事实上,在他说出那句话后,华宁锦的心底的失望溢于言表,更不要说心底的失落、还有感伤与痛楚。
那些看不到摸不着的伤害,才是最最伤人的。而华宁锦,自然也不例外。
清涵连忙磨了墨,摆到了小几上,华宁锦伸手先是把指间的笔锋在墨砚上轻放,又转了转,确定了手上的指尖吃满了墨,这才开始写书单。
除了书单上原本的一些书名,华宁锦干脆洋洋洒洒的一个又一个的连填了一堆,直到记忆里再也想不到还有什么书了,这才放下手里的笔。
脑子里乱哄哄的,还时不时的有些蓦然的情况传递过来。原来的事她不想在担心,可是,写完了这书名,那种自心底而发的疲惫更甚,想到这里,她把手上的毛笔放下来了。
“爷儿,既然是您要去后院儿,妾身就不留您了,妾身今日身子不爽,就先歇着了,您要不就把公文带回后院儿去做做的好。”
华宁锦干脆的如竹筒倒豆子似的一阵说,也不等对方的反应,先从炕上下来,又唤了清涵要沐浴。
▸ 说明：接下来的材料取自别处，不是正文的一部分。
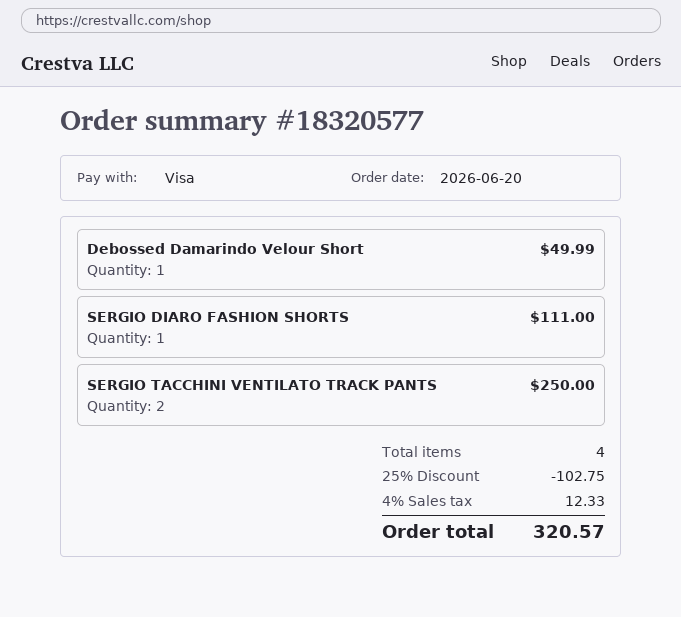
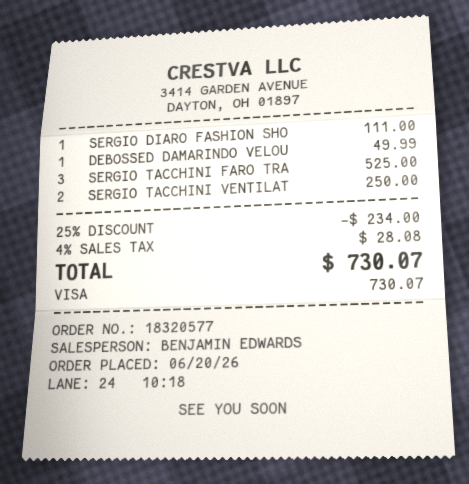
SERGIO TACCHINI FARO TRA: none -> 3 for 525.00
discount: 25% = 102.75 -> 25% = 234.00
tax: 4% = 12.33 -> 4% = 28.08
total: 320.57 -> 730.07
看华宁锦眼睛里的躁意,青妈妈心中不由得很是心疼,可是,现在……又不能把盈月撵了碍夫人的眼。毕竟这盈月是魏嬷嬷选上的,不说她是否安分,盈月聪明伶俐又不乏几分姿色,倒也算是个能用得上的,只要她们再想个法子把她抓到手里。
事实上,青妈妈已经把盈月抓到了手里,不然也不会让她出来伺侯萧君昊了。华宁锦却心如刀绞般的痛了痛,等到心里那阵子无法克制的难过淡了淡,她立刻撇着唇在青妈妈眼睛里多出几分警惕后下炕穿上自己的绣鞋,干脆的去了洗室了。
“夫人!”青妈妈紧紧跟在后来,婆子们把烧得极烫的水分别注到了浴桶与洗脸的木盆里。
“怎么了?”华宁锦明知故问。
华宁锦垂着头,穿着亵衣站在浴桶前,伸手轻泼着温热的水,接着,她有些迷蒙的转过来,看着青妈妈。
“妈妈,大母不在了,我、只有你、只有你和嫂嫂了。”
青妈妈张了张唇,想要说话,可是眼中却情不自禁的一酸,那些在心里曾经锤炼过千万次的劝慰,不知怎么,竟有种不知从何说起的窘迫。
对着华宁锦眼睛里深切的企盼,青妈妈最终一句话也说不出来,上前抱住了华宁锦瘦弱的身体,眼睛里的泪水忍不住落下来。
她可怜的姑娘,从前,长公主的话还尤在耳边,怎么一转眼,自己反倒犯起了糊涂?她真真是老糊涂了,才会让她的姑娘这样伤心。
轻轻咬着唇,华宁锦的眼睛里酸涩痛楚,那种痛,仿佛自眼睛里一直蔓延到心里。
不管如何,她不要最痛的那一刀,是最亲近的人给予她的,为此,她宁愿自己主动提出来,她情愿是自己给了自己一刀。
换了衣服出来,房间里萧君昊已经失了踪影,华宁锦心里早就有了准备,可是在这一刻,心上的滋味却真真是酸苦辣咸都聚在一起。
“夫人,刚刚老太妃派人过来把爷儿请过去了。”盈月过来禀告,华宁锦抬头扫了她一眼,没有吭声。
“好了,既是这样,你就先回去你房里吧。”青妈妈的话一出,盈月的脸色不由一白,她还想说话,青妈妈却摆了摆手。“回去吧。”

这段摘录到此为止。